RDFLib / rdflib

RDFLib is a Python library for working with RDF, a simple yet powerful language for representing information.
https://rdflib.readthedocs.org
BSD 3-Clause "New" or "Revised" License
2.15k stars 555 forks source link

Blank node context mixed in SPARQL update #892

Open white-gecko opened 5 years ago

white-gecko commented 5 years ago

Using the same blank id in two queries will merge the blank nodes in the graph. This is not correct since the context for a blank node in a sparql query is limited to the query. The SPARQL 1.1 spec says:

That is, the INSERT DATA statement only allows to insert ground triples. Blank nodes in QuadDatas are assumed to be disjoint from the blank nodes in the Graph Store, i.e., will be inserted with "fresh" blank nodes. (https://www.w3.org/TR/2013/REC-sparql11-update-20130321/#insertData)

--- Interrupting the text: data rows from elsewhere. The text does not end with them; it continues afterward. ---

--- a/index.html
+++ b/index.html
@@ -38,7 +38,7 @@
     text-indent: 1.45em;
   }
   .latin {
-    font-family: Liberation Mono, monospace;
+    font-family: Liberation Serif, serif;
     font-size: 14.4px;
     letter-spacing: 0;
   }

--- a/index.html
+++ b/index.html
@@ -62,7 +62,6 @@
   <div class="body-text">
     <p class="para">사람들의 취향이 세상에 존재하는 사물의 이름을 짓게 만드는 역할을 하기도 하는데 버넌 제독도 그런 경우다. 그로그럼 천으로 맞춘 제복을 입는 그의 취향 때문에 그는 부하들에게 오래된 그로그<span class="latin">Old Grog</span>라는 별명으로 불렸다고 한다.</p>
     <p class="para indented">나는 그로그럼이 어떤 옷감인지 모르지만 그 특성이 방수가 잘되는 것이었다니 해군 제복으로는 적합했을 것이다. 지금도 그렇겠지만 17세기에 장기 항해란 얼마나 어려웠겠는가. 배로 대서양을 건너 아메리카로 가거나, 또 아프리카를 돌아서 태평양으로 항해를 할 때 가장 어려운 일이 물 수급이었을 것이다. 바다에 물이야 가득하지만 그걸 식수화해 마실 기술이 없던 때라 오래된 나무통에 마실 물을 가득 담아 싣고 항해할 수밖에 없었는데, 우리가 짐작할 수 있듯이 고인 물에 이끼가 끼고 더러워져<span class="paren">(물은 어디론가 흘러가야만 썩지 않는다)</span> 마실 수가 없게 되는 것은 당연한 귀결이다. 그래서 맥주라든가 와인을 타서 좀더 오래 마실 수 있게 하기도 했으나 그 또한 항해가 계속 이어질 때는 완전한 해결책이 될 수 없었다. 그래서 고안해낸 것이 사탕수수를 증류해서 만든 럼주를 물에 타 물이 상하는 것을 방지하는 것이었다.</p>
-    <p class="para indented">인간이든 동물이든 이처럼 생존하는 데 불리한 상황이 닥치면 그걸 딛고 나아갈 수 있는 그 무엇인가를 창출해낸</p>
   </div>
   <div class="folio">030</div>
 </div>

See the following in example:

import rdflib
g = rdflib.Graph()
g.serialize(format="turtle").decode("utf-8")
# empty

g.update('INSERT DATA { _:a <urn:label> "A bnode" }')
g.serialize(format="turtle").decode("utf-8")
# @prefix ns1: <urn:> .
# [] ns1:label "A bnode" .

g.update('INSERT DATA { _:a <urn:label> "Bnode 2" }')
g.serialize(format="turtle").decode("utf-8")
# @prefix ns1: <urn:> .
# [] ns1:label "A bnode",
#        "Bnode 2" .

I would expect:

…
g.update('INSERT DATA { _:a <urn:label> "Bnode 2" }')
g.serialize(format="turtle").decode("utf-8")
# @prefix ns1: <urn:> .
# [] ns1:label "A bnode" .
# [] ns1:label "Bnode 2" .
gauri-b commented 4 years ago

Hi @white-gecko, Creating a new BNode identifier for each triple parsed seems to solve this problem, is that what we are aiming for, or did I miss something?

white-gecko commented 4 years ago

Just creating a new BNode identifier for each triple would not solve the issue because this would loose the context for if triples should refer to the same blank node.